- [Exercise aim]
Write the entries out again. Every character must match.

- [Records for the exercise]
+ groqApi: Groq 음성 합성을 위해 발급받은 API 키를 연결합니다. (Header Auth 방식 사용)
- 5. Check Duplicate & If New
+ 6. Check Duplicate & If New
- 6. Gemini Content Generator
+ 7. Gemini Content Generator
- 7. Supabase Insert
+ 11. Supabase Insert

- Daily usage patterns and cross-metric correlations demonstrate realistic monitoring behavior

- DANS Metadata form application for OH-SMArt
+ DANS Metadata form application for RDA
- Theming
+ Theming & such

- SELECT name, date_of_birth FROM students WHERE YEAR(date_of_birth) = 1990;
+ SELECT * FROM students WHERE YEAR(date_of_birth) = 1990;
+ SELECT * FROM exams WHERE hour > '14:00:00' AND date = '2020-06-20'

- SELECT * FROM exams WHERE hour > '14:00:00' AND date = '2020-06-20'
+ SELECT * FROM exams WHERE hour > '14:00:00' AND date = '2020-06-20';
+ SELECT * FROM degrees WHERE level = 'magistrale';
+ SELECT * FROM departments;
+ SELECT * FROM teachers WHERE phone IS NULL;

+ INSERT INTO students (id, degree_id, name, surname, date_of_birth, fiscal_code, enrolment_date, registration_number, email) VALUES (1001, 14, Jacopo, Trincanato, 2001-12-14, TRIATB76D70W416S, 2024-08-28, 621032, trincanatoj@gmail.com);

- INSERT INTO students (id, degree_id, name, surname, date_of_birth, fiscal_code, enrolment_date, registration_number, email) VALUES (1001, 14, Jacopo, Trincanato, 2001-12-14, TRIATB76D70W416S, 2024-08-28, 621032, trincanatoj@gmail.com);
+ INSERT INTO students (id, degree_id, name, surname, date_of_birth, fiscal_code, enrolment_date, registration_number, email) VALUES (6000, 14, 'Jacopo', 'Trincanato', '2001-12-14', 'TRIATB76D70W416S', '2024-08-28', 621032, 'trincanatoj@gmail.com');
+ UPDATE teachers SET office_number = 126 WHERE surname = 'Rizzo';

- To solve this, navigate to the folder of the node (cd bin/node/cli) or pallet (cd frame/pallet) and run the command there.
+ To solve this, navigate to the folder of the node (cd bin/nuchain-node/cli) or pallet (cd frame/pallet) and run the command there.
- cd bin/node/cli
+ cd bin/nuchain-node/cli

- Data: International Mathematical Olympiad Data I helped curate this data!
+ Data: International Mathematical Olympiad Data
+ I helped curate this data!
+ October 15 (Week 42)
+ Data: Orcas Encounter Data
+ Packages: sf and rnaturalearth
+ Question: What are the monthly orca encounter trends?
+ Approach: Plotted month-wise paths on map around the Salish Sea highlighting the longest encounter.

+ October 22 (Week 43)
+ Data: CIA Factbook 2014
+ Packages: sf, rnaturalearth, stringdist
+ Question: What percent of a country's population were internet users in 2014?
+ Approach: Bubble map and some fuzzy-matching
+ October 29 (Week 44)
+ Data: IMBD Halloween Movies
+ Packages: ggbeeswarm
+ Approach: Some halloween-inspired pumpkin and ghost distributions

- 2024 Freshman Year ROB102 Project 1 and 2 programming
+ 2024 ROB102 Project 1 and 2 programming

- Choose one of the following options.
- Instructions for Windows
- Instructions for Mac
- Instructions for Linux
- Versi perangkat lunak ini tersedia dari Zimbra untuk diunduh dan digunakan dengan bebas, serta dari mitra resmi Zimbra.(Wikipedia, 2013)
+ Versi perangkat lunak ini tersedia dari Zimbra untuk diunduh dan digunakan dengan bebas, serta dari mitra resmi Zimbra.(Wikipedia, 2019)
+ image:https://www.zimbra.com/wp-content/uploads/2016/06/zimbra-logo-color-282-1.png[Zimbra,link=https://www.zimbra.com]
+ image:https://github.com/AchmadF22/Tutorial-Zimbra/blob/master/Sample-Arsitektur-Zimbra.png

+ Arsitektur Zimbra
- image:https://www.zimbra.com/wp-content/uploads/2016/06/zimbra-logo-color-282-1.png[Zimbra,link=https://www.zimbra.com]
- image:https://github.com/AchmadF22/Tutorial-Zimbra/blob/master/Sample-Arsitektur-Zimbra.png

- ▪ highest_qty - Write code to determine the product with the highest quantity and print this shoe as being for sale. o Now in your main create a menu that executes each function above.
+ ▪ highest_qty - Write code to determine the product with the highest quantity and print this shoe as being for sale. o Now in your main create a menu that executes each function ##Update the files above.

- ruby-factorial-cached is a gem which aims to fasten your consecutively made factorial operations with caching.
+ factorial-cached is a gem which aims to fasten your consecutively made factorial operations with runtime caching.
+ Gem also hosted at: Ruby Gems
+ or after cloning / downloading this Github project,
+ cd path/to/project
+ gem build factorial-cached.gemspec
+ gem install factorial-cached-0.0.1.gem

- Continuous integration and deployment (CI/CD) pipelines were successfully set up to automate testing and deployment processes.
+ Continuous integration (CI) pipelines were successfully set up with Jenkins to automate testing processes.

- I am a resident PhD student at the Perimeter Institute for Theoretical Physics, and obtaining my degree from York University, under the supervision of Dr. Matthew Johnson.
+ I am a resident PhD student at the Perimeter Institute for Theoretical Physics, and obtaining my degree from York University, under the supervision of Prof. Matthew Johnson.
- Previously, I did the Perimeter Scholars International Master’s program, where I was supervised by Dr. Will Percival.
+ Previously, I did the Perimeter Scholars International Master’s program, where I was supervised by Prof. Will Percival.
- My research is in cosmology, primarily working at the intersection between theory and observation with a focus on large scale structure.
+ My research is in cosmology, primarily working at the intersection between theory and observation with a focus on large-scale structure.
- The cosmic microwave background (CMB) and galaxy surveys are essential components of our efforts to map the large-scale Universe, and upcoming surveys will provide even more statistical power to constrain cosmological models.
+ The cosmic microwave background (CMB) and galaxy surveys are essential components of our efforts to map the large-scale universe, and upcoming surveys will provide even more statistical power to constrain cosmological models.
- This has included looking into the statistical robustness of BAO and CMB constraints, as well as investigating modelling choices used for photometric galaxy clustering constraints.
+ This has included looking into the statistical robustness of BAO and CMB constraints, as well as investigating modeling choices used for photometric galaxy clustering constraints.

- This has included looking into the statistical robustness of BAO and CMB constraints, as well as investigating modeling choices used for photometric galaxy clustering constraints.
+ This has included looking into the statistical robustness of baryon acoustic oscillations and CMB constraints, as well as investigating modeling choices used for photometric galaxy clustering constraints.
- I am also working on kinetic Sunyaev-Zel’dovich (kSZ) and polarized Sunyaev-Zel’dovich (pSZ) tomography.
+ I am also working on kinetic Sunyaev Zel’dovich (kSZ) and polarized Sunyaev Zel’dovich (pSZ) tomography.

- [Completed exercise]
+ groqApi: Groq 음성 합성을 위해 발급받은 API 키를 연결합니다. (Header Auth 방식 사용)
- 5. Check Duplicate & If New
+ 6. Check Duplicate & If New
- 6. Gemini Content Generator
+ 7. Gemini Content Generator
- 7. Supabase Insert
+ 11. Supabase Insert

- Daily usage patterns and cross-metric correlations demonstrate realistic monitoring behavior

- DANS Metadata form application for OH-SMArt
+ DANS Metadata form application for RDA
- Theming
+ Theming & such

- SELECT name, date_of_birth FROM students WHERE YEAR(date_of_birth) = 1990;
+ SELECT * FROM students WHERE YEAR(date_of_birth) = 1990;
+ SELECT * FROM exams WHERE hour > '14:00:00' AND date = '2020-06-20'

- SELECT * FROM exams WHERE hour > '14:00:00' AND date = '2020-06-20'
+ SELECT * FROM exams WHERE hour > '14:00:00' AND date = '2020-06-20';
+ SELECT * FROM degrees WHERE level = 'magistrale';
+ SELECT * FROM departments;
+ SELECT * FROM teachers WHERE phone IS NULL;

+ INSERT INTO students (id, degree_id, name, surname, date_of_birth, fiscal_code, enrolment_date, registration_number, email) VALUES (1001, 14, Jacopo, Trincanato, 2001-12-14, TRIATB76D70W416S, 2024-08-28, 621032, trincanatoj@gmail.com);

- INSERT INTO students (id, degree_id, name, surname, date_of_birth, fiscal_code, enrolment_date, registration_number, email) VALUES (1001, 14, Jacopo, Trincanato, 2001-12-14, TRIATB76D70W416S, 2024-08-28, 621032, trincanatoj@gmail.com);
+ INSERT INTO students (id, degree_id, name, surname, date_of_birth, fiscal_code, enrolment_date, registration_number, email) VALUES (6000, 14, 'Jacopo', 'Trincanato', '2001-12-14', 'TRIATB76D70W416S', '2024-08-28', 621032, 'trincanatoj@gmail.com');
+ UPDATE teachers SET office_number = 126 WHERE surname = 'Rizzo';

- To solve this, navigate to the folder of the node (cd bin/node/cli) or pallet (cd frame/pallet) and run the command there.
+ To solve this, navigate to the folder of the node (cd bin/nuchain-node/cli) or pallet (cd frame/pallet) and run the command there.
- cd bin/node/cli
+ cd bin/nuchain-node/cli

- Data: International Mathematical Olympiad Data I helped curate this data!
+ Data: International Mathematical Olympiad Data
+ I helped curate this data!
+ October 15 (Week 42)
+ Data: Orcas Encounter Data
+ Packages: sf and rnaturalearth
+ Question: What are the monthly orca encounter trends?
+ Approach: Plotted month-wise paths on map around the Salish Sea highlighting the longest encounter.

+ October 22 (Week 43)
+ Data: CIA Factbook 2014
+ Packages: sf, rnaturalearth, stringdist
+ Question: What percent of a country's population were internet users in 2014?
+ Approach: Bubble map and some fuzzy-matching
+ October 29 (Week 44)
+ Data: IMBD Halloween Movies
+ Packages: ggbeeswarm
+ Approach: Some halloween-inspired pumpkin and ghost distributions

- 2024 Freshman Year ROB102 Project 1 and 2 programming
+ 2024 ROB102 Project 1 and 2 programming

- Choose one of the following options.
- Instructions for Windows
- Instructions for Mac
- Instructions for Linux
- Versi perangkat lunak ini tersedia dari Zimbra untuk diunduh dan digunakan dengan bebas, serta dari mitra resmi Zimbra.(Wikipedia, 2013)
+ Versi perangkat lunak ini tersedia dari Zimbra untuk diunduh dan digunakan dengan bebas, serta dari mitra resmi Zimbra.(Wikipedia, 2019)
+ image:https://www.zimbra.com/wp-content/uploads/2016/06/zimbra-logo-color-282-1.png[Zimbra,link=https://www.zimbra.com]
+ image:https://github.com/AchmadF22/Tutorial-Zimbra/blob/master/Sample-Arsitektur-Zimbra.png

+ Arsitektur Zimbra
- image:https://www.zimbra.com/wp-content/uploads/2016/06/zimbra-logo-color-282-1.png[Zimbra,link=https://www.zimbra.com]
- image:https://github.com/AchmadF22/Tutorial-Zimbra/blob/master/Sample-Arsitektur-Zimbra.png

- ▪ highest_qty - Write code to determine the product with the highest quantity and print this shoe as being for sale. o Now in your main create a menu that executes each function above.
+ ▪ highest_qty - Write code to determine the product with the highest quantity and print this shoe as being for sale. o Now in your main create a menu that executes each function ##Update the files above.

- ruby-factorial-cached is a gem which aims to fasten your consecutively made factorial operations with caching.
+ factorial-cached is a gem which aims to fasten your consecutively made factorial operations with runtime caching.
+ Gem also hosted at: Ruby Gems
+ or after cloning / downloading this Github project,
+ cd path/to/project
+ gem build factorial-cached.gemspec
+ gem install factorial-cached-0.0.1.gem

- Continuous integration and deployment (CI/CD) pipelines were successfully set up to automate testing and deployment processes.
+ Continuous integration (CI) pipelines were successfully set up with Jenkins to automate testing processes.

- I am a resident PhD student at the Perimeter Institute for Theoretical Physics, and obtaining my degree from York University, under the supervision of Dr. Matthew Johnson.
+ I am a resident PhD student at the Perimeter Institute for Theoretical Physics, and obtaining my degree from York University, under the supervision of Prof. Matthew Johnson.
- Previously, I did the Perimeter Scholars International Master’s program, where I was supervised by Dr. Will Percival.
+ Previously, I did the Perimeter Scholars International Master’s program, where I was supervised by Prof. Will Percival.
- My research is in cosmology, primarily working at the intersection between theory and observation with a focus on large scale structure.
+ My research is in cosmology, primarily working at the intersection between theory and observation with a focus on large-scale structure.
- The cosmic microwave background (CMB) and galaxy surveys are essential components of our efforts to map the large-scale Universe, and upcoming surveys will provide even more statistical power to constrain cosmological models.
+ The cosmic microwave background (CMB) and galaxy surveys are essential components of our efforts to map the large-scale universe, and upcoming surveys will provide even more statistical power to constrain cosmological models.
- This has included looking into the statistical robustness of BAO and CMB constraints, as well as investigating modelling choices used for photometric galaxy clustering constraints.
+ This has included looking into the statistical robustness of BAO and CMB constraints, as well as investigating modeling choices used for photometric galaxy clustering constraints.

- This has included looking into the statistical robustness of BAO and CMB constraints, as well as investigating modeling choices used for photometric galaxy clustering constraints.
+ This has included looking into the statistical robustness of baryon acoustic oscillations and CMB constraints, as well as investigating modeling choices used for photometric galaxy clustering constraints.
- I am also working on kinetic Sunyaev-Zel’dovich (kSZ) and polarized Sunyaev-Zel’dovich (pSZ) tomography.
+ I am also working on kinetic Sunyaev Zel’dovich (kSZ) and polarized Sunyaev Zel’dovich (pSZ) tomography.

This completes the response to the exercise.